By Felix Shuster
On a bright sunny, but slightly windy autumn day, our group embarked on a journey to explore beautiful Purple Hills near Creemore village, Blue Mountains and Collingwood.
One Day Ontario Tours – Beautiful Ontario – www.felixtours.com
Creemore, praised by the Harrowsmith magazine as one among ten most beautiful small towns in Canada, is our first goal. We arrived there in less than 1, 5 hours. Picturesque setting of Creemore in the lower valley of Mad River had attracted so many artists, sculptors and craftspeople to move here, that years ago Purple Hills Arts and Heritage Society was established, which has now membership of more than 400 permanent and weekend residents. Their studios and galleries exhibit very interesting works of art, so, many tourists frequent this area in warmer part of the year. Besides scenic nature and modern culture Creemore is rich in history. First written mention of the area was recorded by intrepid explorer Samuel Champlain and Jesuit Father Joseph Le Caron, when they visited Indian villages of ‘tobacco’ people in 1612.
Unlike our 90-minutes ride to the Village of Creemore, it was a month-long circuitous boat journey for families of William Nutley and Edward Webster of Gananoque to reach this area in 1842. These first white settlers had to go by Lake Ontario, Welland Canal, Lake Erie, and Lake Huron around Bruce Peninsula to the mouth of Nottawasaga River, and up the river to the place, they would finally call Home. But they persevered, built mills on the Mad River, and soon the village flourished. By the time railroad from Hamilton to Collingwood was built through Creemore in 1872, this place was boasting 3 hotels, 2 general stores, private hospital, hog-slaughtering business and more than 300 residents. In the years prior to WWI progress reached Creemore, when homes of residents had electric lights (from power station on Mad River) and Main Street had 3(!!!) car dealerships.

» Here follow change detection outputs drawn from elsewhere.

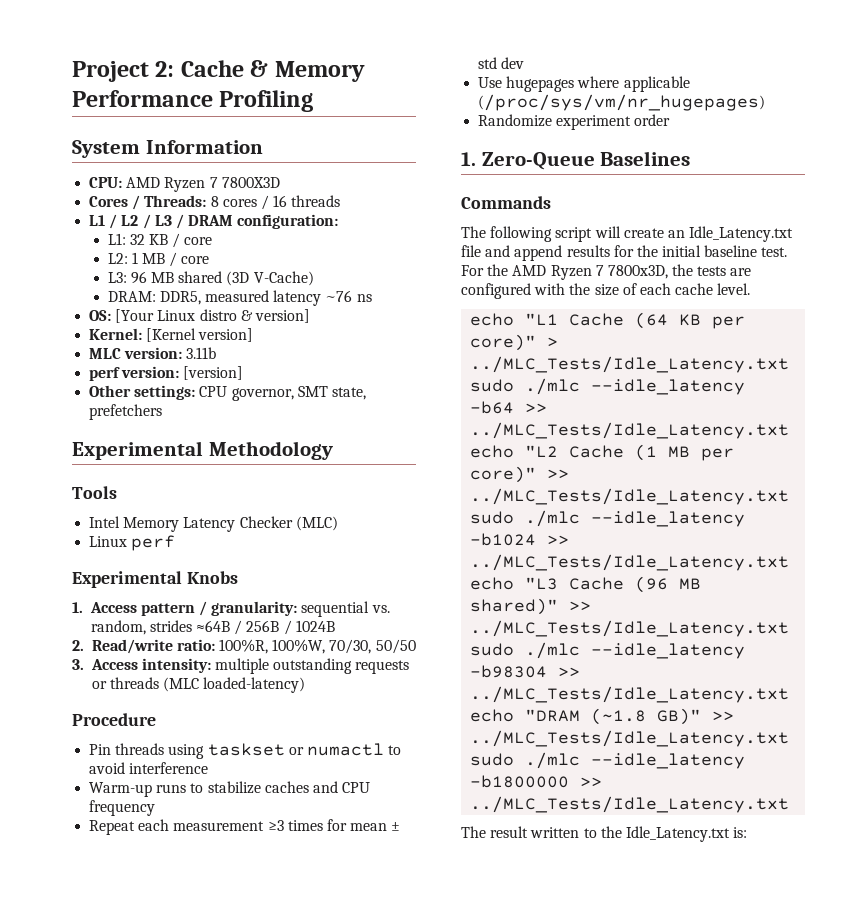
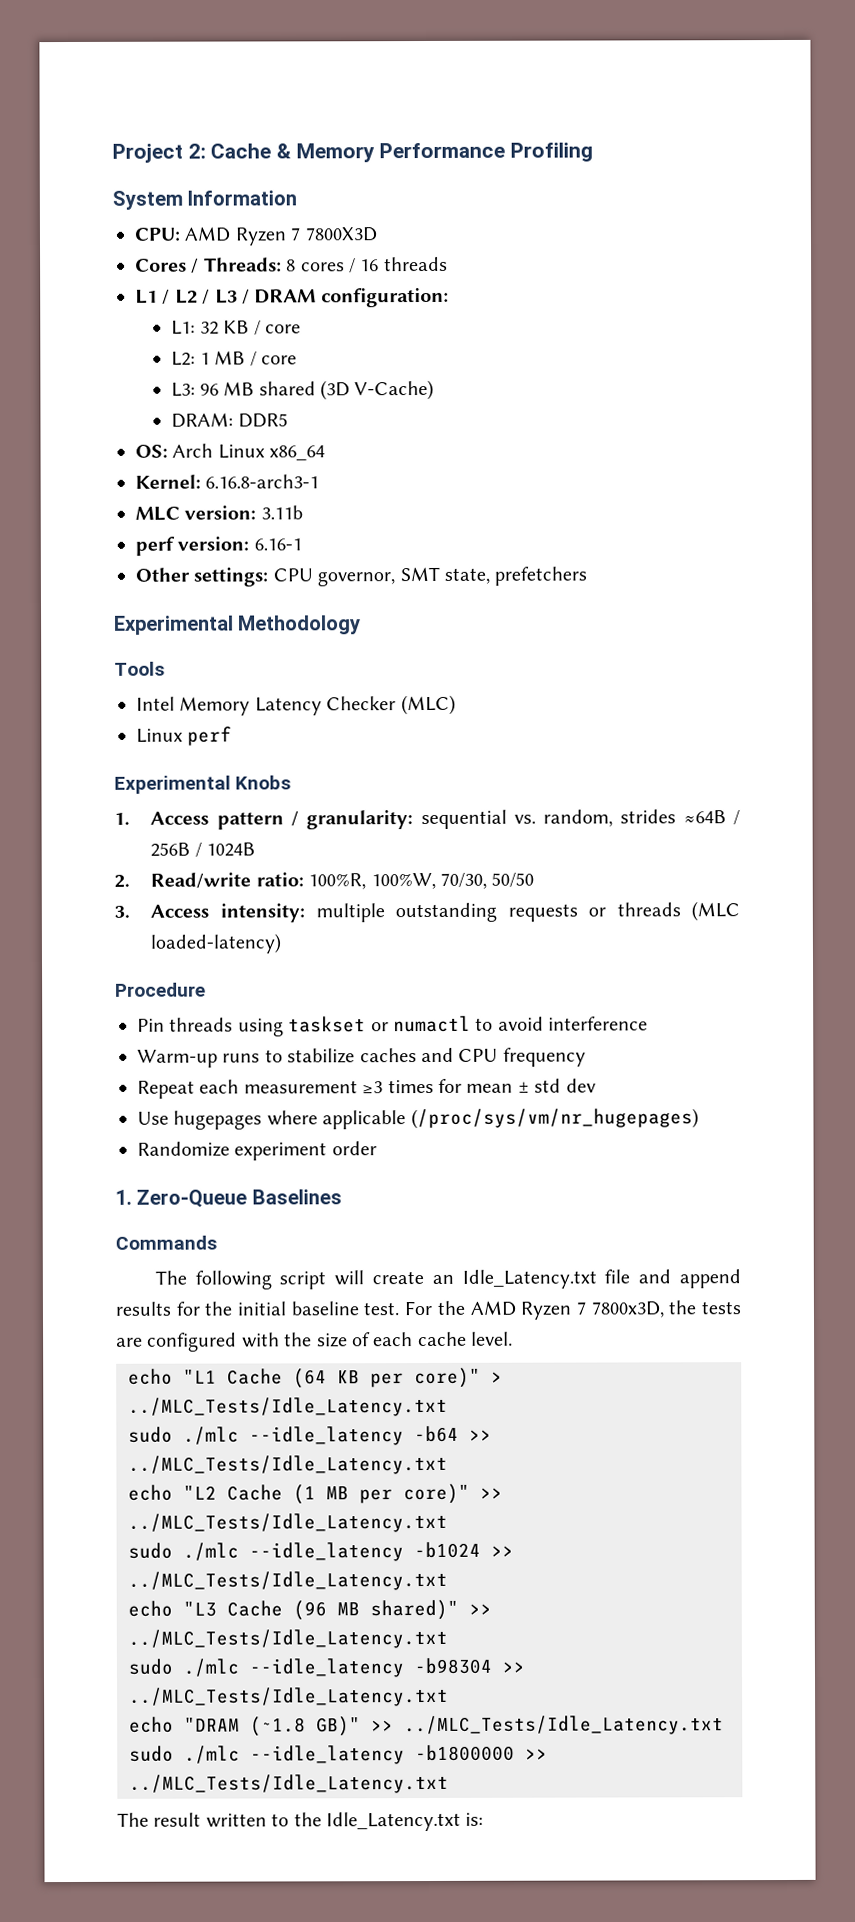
- DRAM: DDR5, measured latency ~76 ns
- OS: [Your Linux distro & version]
+ DRAM: DDR5
+ OS: Arch Linux x86_64
- Kernel: [Kernel version]
+ Kernel: 6.16.8-arch3-1
- perf version: [version]
+ perf version: 6.16-1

Events of more recent history created another attraction to Creemore. Entrepreneurial resident of the village, who had natural springs on his property, invited in 1987 semi-retired chief brew-master from Budweiser of Pennsylvania to assess possibility of starting micro-brewery in Creemore. The visitor liked spring water and the surrounding nature so much that decided to retire to Creemore and join the venture. Thus, it was the beginning of Creemore Springs Brewery, which we have visited on the tour. Although giant Molson now owns this micro-brewery but, very wisely they did not interfere with the process and Creemore still produces great unpasterized product, according to the 16th century German Law of Purity and few old recipes. After a generous tasting of their product, we had picked quite a few six-packs to enjoy at home.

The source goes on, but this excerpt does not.